A1158
Title: A framework for structural variation analysis: Realistic simulation, robust detection, and Haplotype inference
Authors: Yongyi Luo - The Chinese University of Hong Kong (China) [presenting]
Zhen Zhang - The Hong Kong University of Science and Technology (Hong Kong)
Jingyu Hao - The Hong Kong University of Science and Technology (Hong Kong)
Jiandong Shi - The Chinese University of Hong Kong (Hong Kong)
Weichuan Yu - The Hong Kong University of Science and Technology (Hong Kong)
Xiaodan Fan - The Chinese University of Hong Kong (Hong Kong)
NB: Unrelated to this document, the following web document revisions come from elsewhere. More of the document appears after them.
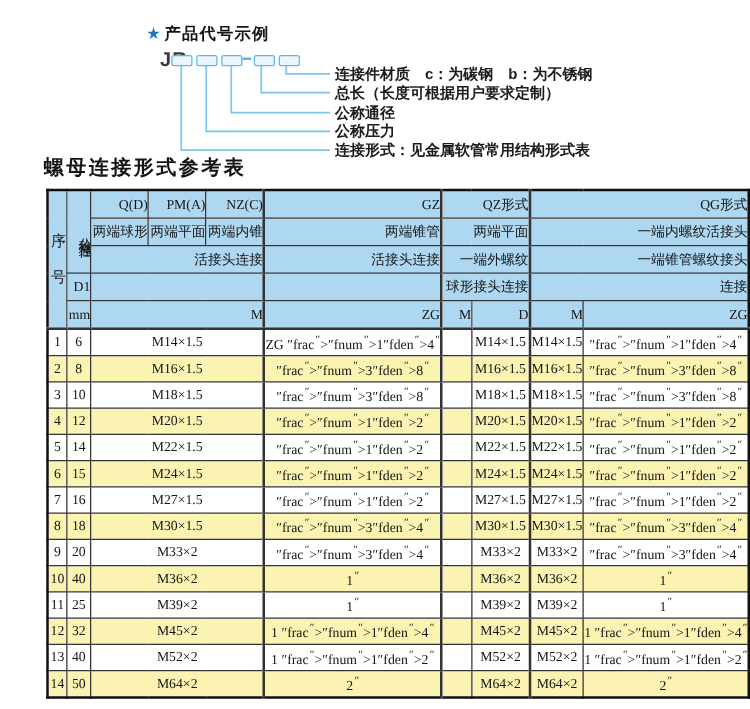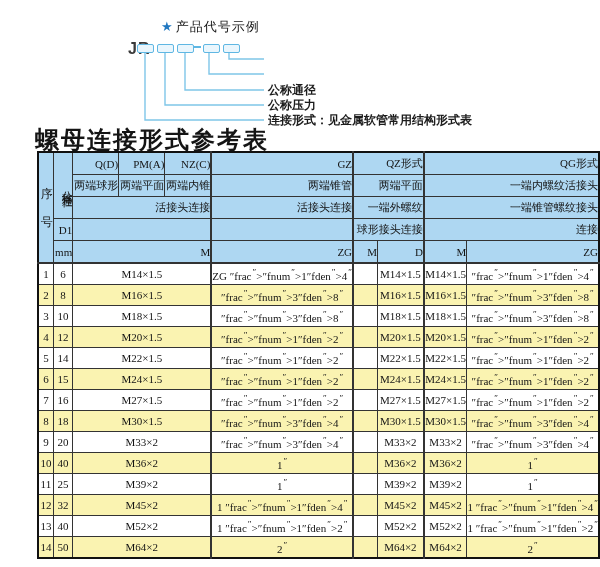--- a/index.html
+++ b/index.html
@@ -9,7 +9,7 @@
 
   
   .diag-heading{position:absolute;left:117px;top:18px;font-family:"Liberation Sans","DejaVu Sans",sans-serif;
-       font-size:13px;font-weight:normal;letter-spacing:1px;margin-left:44px;}
+       font-size:13px;font-weight:bold;letter-spacing:1px;}
   .diag-heading .star{color:var(--star-blue,#2077c0);margin-right:2px;}
   .code-prefix{position:absolute;left:128px;top:40px;font-family:"Liberation Sans","DejaVu Sans",sans-serif;
        font-size:16px;font-weight:bold;color:#3a3a3a;letter-spacing:1px;}

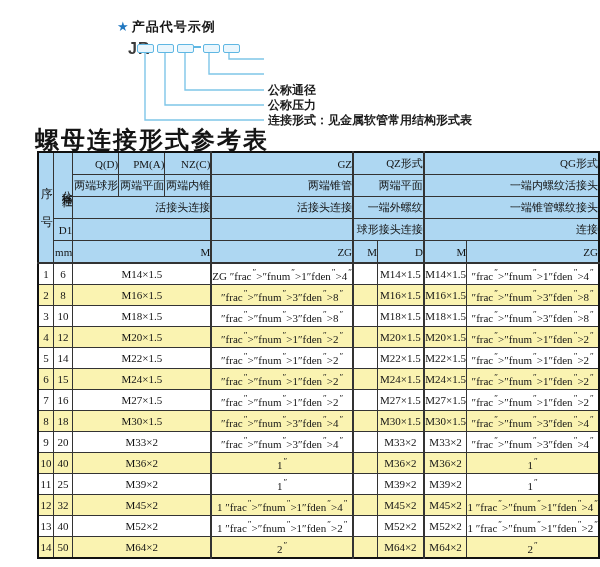--- a/index.html
+++ b/index.html
@@ -62,6 +62,7 @@
   <div class="code-box" style="left:203px"></div>
   <div class="code-box" style="left:223px"></div>
 
+  <div class="diag-label" style="top:52px">连接件材质　c：为碳钢　b：为不锈钢</div>
   <div class="diag-label" style="top:83px">公称通径</div>
   <div class="diag-label" style="top:98px">公称压力</div>
   <div class="diag-label" style="top:113px">连接形式：见金属软管常用结构形式表</div>

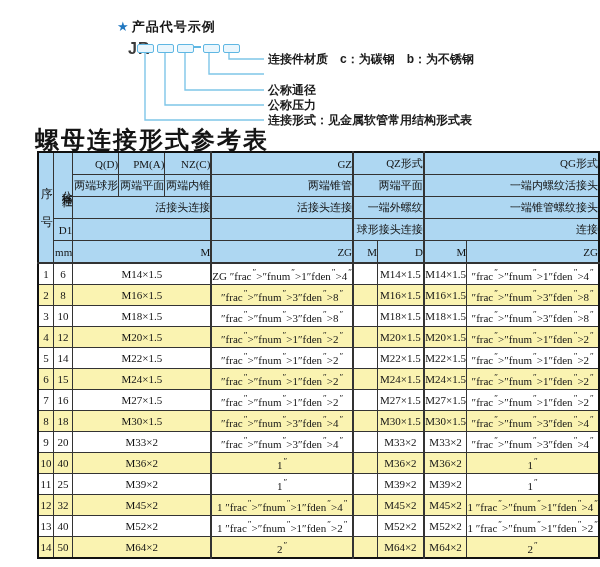--- a/index.html
+++ b/index.html
@@ -63,6 +63,7 @@
   <div class="code-box" style="left:223px"></div>
 
   <div class="diag-label" style="top:52px">连接件材质　c：为碳钢　b：为不锈钢</div>
+  <div class="diag-label" style="top:67px">总长（长度可根据用户要求定制）</div>
   <div class="diag-label" style="top:83px">公称通径</div>
   <div class="diag-label" style="top:98px">公称压力</div>
   <div class="diag-label" style="top:113px">连接形式：见金属软管常用结构形式表</div>

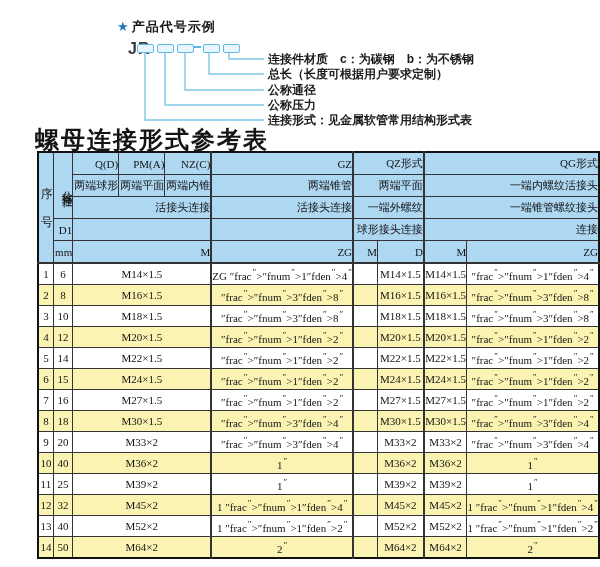--- a/index.html
+++ b/index.html
@@ -21,7 +21,7 @@
        font-family:"Liberation Sans","DejaVu Sans",sans-serif;font-size:12px;font-weight:600;color:#1c1c1c;}
 
   
-  .tbl-title{position:absolute;left:35px;top:124px;font-size:24px;font-weight:bold;letter-spacing:2px;
+  .tbl-title{position:absolute;left:35px;top:124px;font-size:16px;font-weight:bold;letter-spacing:2px;
        font-family:"DejaVu Serif","Liberation Serif",serif;}
   table.ref{position:absolute;left:37px;top:151px;border-collapse:collapse;table-layout:fixed;
        border:2px solid #111;}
Abstract: Structural variations (SVs) are critical genomic variants affecting evolution and disease susceptibility. Their analysis faces three major challenges: Existing simulators struggle to capture the complex genomic distribution of SVs; detection methods lack sensitivity for complex structural variants (CSVs) with nested or multi-breakpoint architectures; and haplotype reconstruction suffers from error propagation due to separate variant calling and phasing. To address these challenges, BVSim is developed, a benchmarking variation simulator that learns empirical distributions of SVs from real genomic data. BVSim accurately preserves length distributions, telomere-proximal enrichment, and tandem repeat associations seen in human SVs, outperforming existing simulators. Next, gSV is introduced, a general SV detector that combines alignment-based signal decomposition with assembly-based validation. gSV utilizes maximum exact match strategies and graph-cut optimization, enabling sensitive identification of CSVs without predefined assumptions about variant types. It excels particularly in detecting nested and multi-breakpoint variants. Finally, DIHap is proposed, a unified probabilistic framework for direct haplotype inference from sequencing data. DIHap simultaneously models sequencing error profiles and haplotype structures, enhancing accuracy in low-coverage and polyploid scenarios.